Revenue in the 2011 quarter increased $25.7 million, or 23%, compared to the prior year quarter, with revenue increases across all business units led by increased revenue from Identification Friend or Foe (“IFF”) products and the Counter Remote Control Improvised Explosive Device Electronic Warfare 3.1 (“CREW 3.1”) program.

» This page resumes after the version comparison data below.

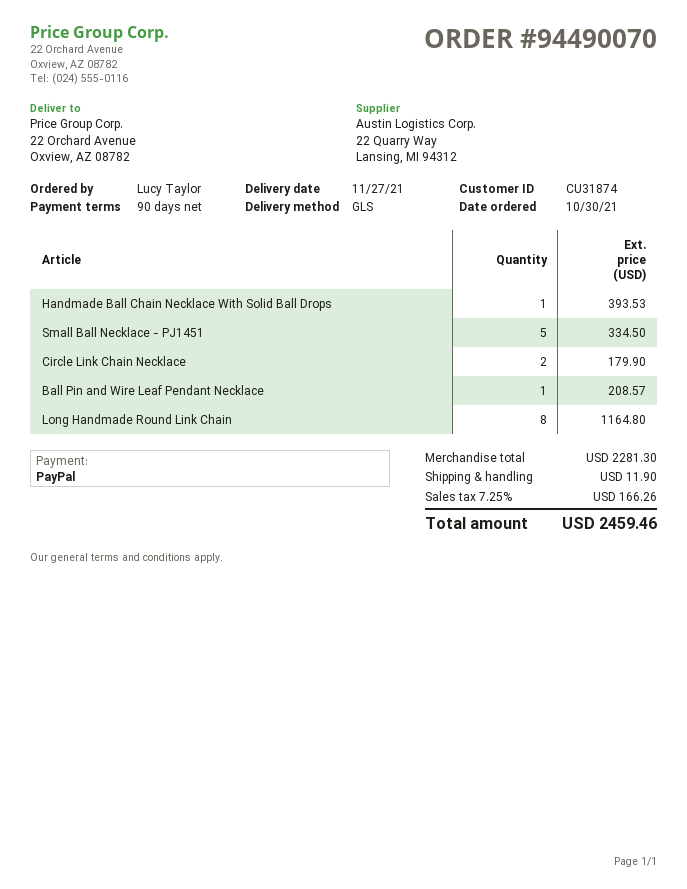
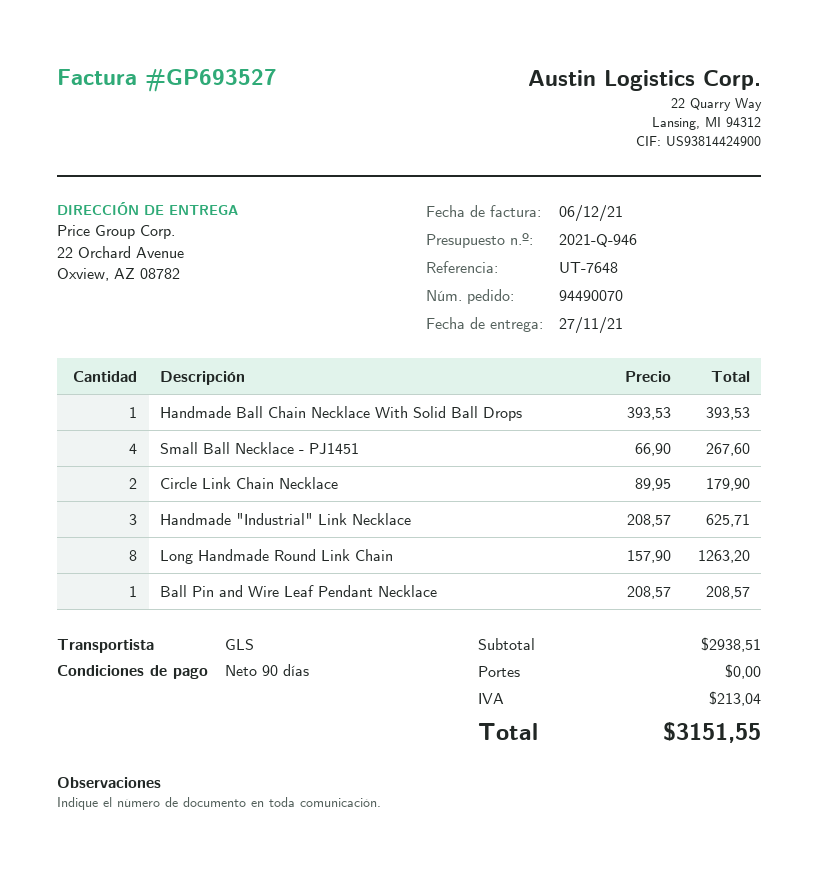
Small Ball Necklace - PJ1451: 5 for 334.50 -> 4 for 267.60
Long Handmade Round Link Chain: 8 for 1164.80 -> 8 for 1263.20
Handmade "Industrial" Link Necklace: none -> 3 for 625.71
subtotal: 2281.30 -> 2938.51
shipping: 11.90 -> 0.00
tax: 166.26 -> 213.04
total: 2459.46 -> 3151.55

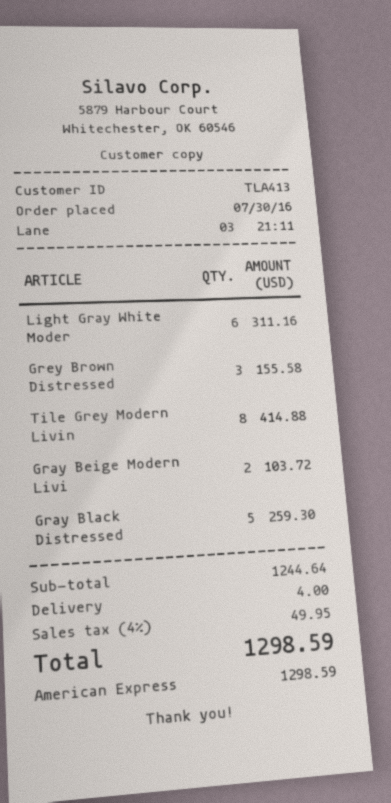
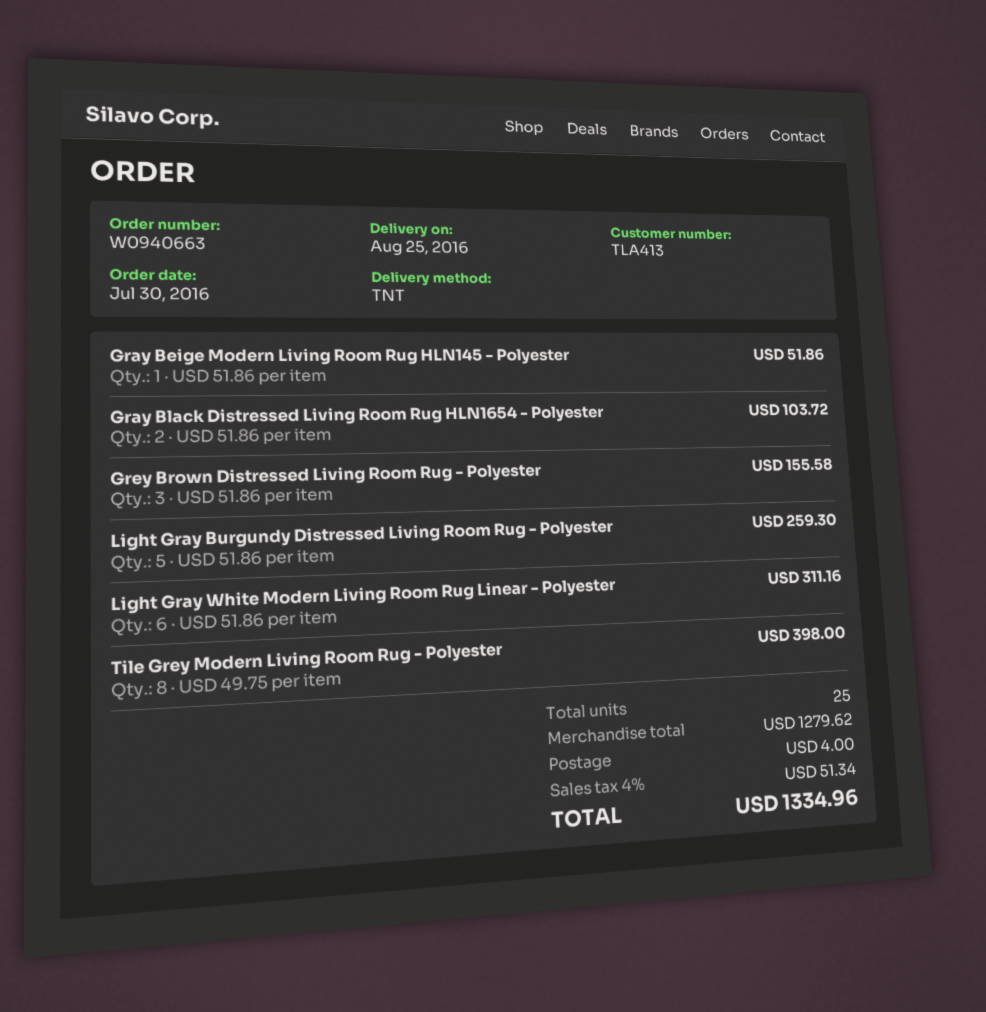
Tile Grey Modern Livin: 8 for 414.88 -> 8 for 398.00
Gray Beige Modern Livi: 2 for 103.72 -> 1 for 51.86
Gray Black Distressed: 5 for 259.30 -> 2 for 103.72
Light Gray Burgundy Distressed Living Room Rug - Polyester: none -> 5 for 259.30
subtotal: 1244.64 -> 1279.62
tax: 4% = 49.95 -> 4% = 51.34
total: 1298.59 -> 1334.96

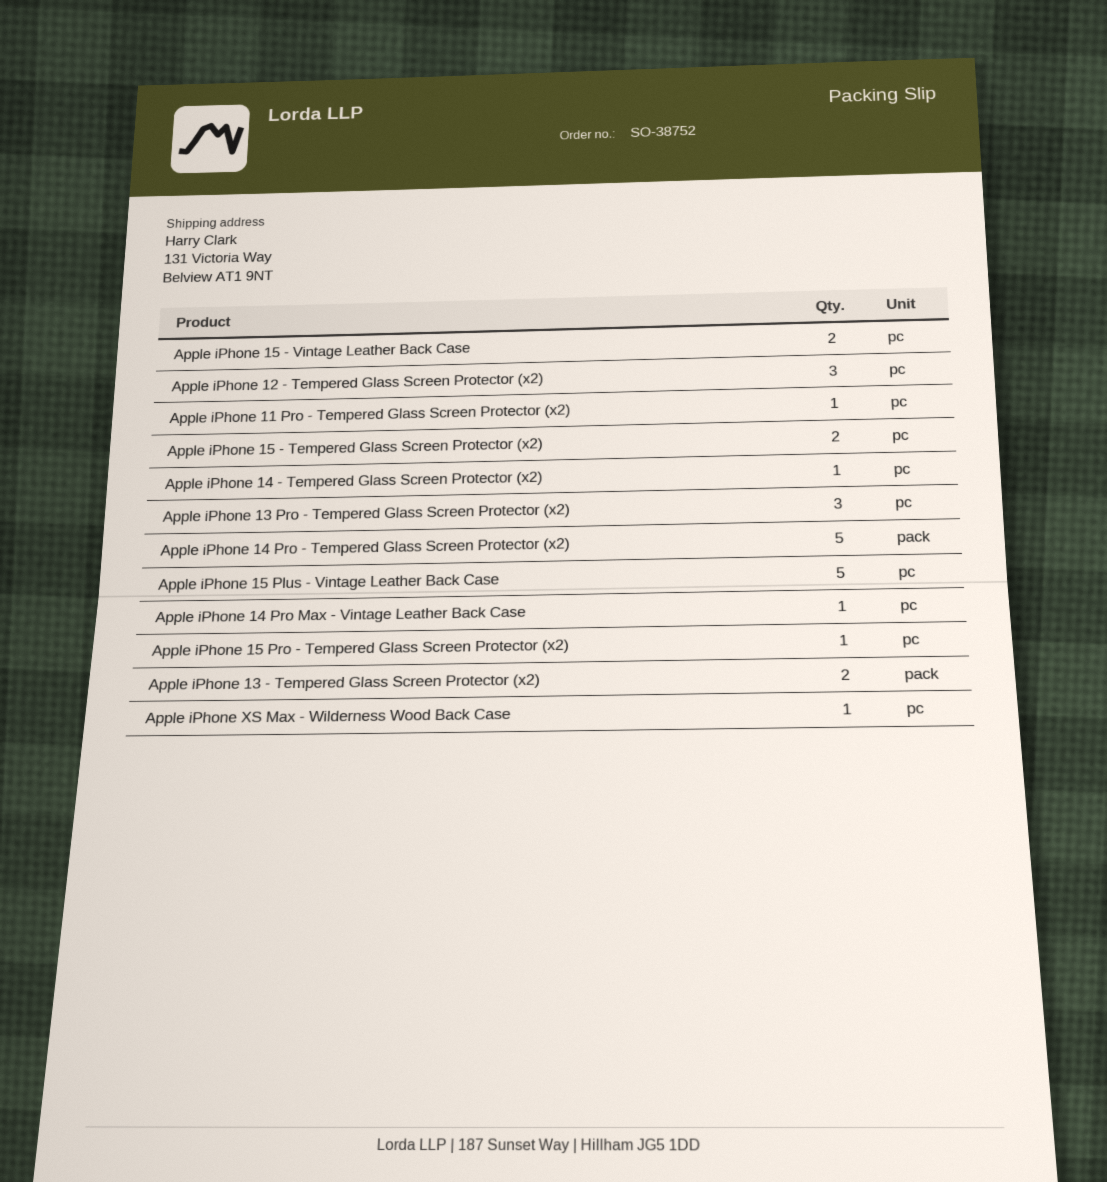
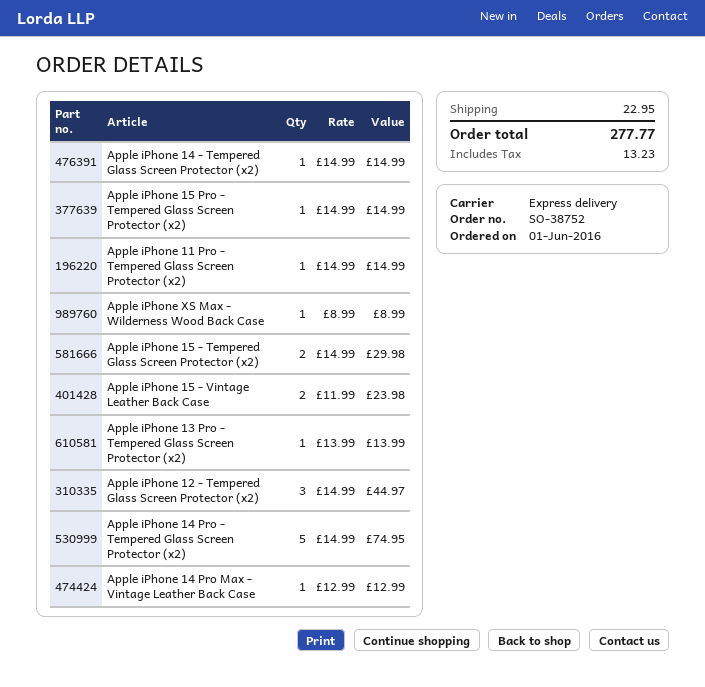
Apple iPhone 13 Pro - Tempered Glass Screen Protector (x2): 3 -> 1
Apple iPhone 15 Plus - Vintage Leather Back Case: 5 -> none
Apple iPhone 13 - Tempered Glass Screen Protector (x2): 2 -> none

Segment adjusted EBITDA in the 2011 quarter was $13.4 million, increasing 1%, with the benefit of higher revenue partially offset by the impact of a shift in product mix and increased research and development expenses.

Revenue in 2011 increased $20.8 million, or 5%, compared to 2010, primarily due to increases in radar and electronic systems, partially offset by a decrease in communication systems. Telephonics continued to benefit from strong demand for its intelligence, surveillance and reconnaissance products. Electronic systems growth was primarily from ground surveillance radars (“GSR”) and Mobile Surveillance Capability (“MSC”) programs, and radar growth was driven by light airborne multi-purpose systems multi mode radar (“LAMPS MMR”). The increases were partially offset by the timing of transition on the Automatic Radar Periscope Detection and Discrimination (“ARPDD”) program from the development to the production phase, and a lower rate of production on the C-17 program. Revenue included $44.3 million and $46.4 million in 2011 and 2010, respectively, related to the CREW 3.1 program, where Telephonics serves as a subcontractor.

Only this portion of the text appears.